ASA 127th Meeting M.I.T. 1994 June 6-10

3pUW6. The propagation of very-high-frequency sound in a strongly ducted waveguide.

M. F. Werby

Code 7181, Naval Res. Lab., Stennis Space Center, MS 39529

The method used in the normal mode code SWAMP based on a new mathematical scheme enables one to obtain accurate answers for very high frequencies. To date 1000 modes have been calculated for a strongly ducted waveguide obtained from a Medd. profile with a typical fluid bottom. The water column here is 80 m and calculations have been conducted to 25 kHz. With increasing frequency, strong refraction dominated and the relevant modes are confined by and large in the ducted regions. The higher modes, which produce a phase averaging effect, result in a relatively weak signal where they are dominant and strong bending of waves is rather dramatic with increasing frequency.

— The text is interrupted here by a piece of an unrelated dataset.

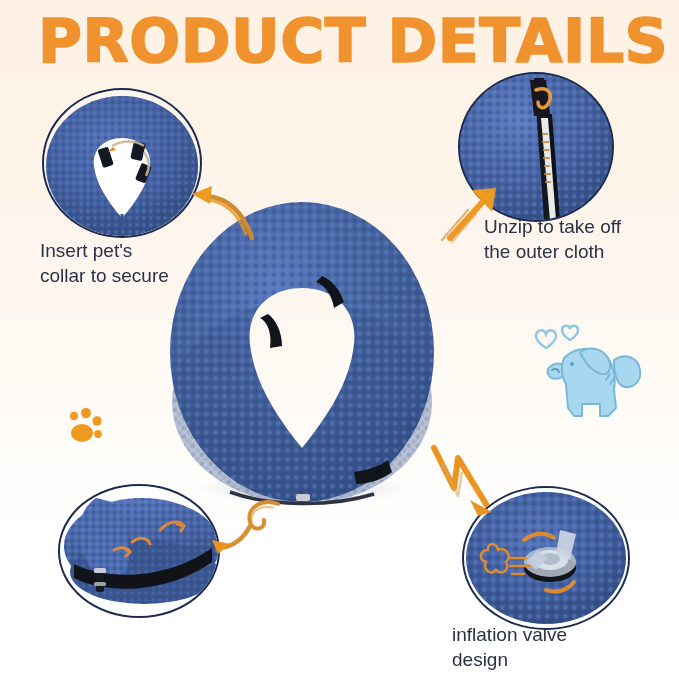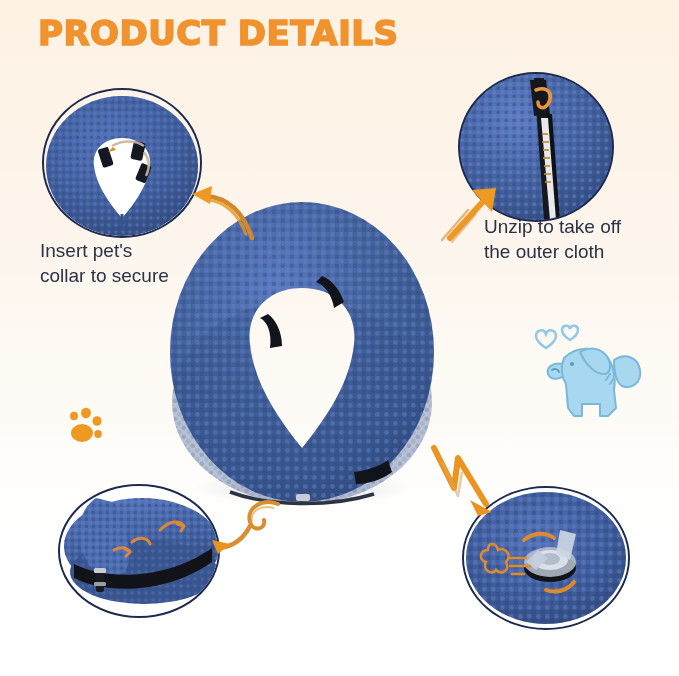"PRODUCT DETAILS" #title { font-size: 34px -> 60px; top: 4px -> 12px }
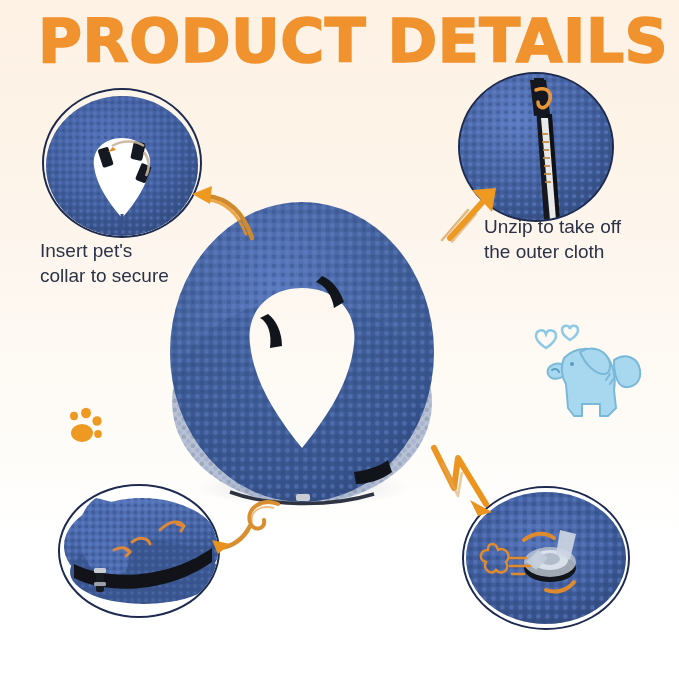"inflation valve" div.caption { html: none -> <div>inflation valve design</div> }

On the other hand, when a source is placed in the nonducted region, a paradoxical result occurs in which the signal appears trapped in the nonducted region because the modes relevant in the ducted region can not be stimulated from a source outside the ducted region at very high frequency. The fact that the modes contributing in the nonducted region are very high angle--as expected---is evident in the two-dimensional plots presented. Many interesting results will be illustrated graphically over a variation in frequency. [Work sponsored by the Naval Research Laboratory 6.1 Program Element 0601153N.]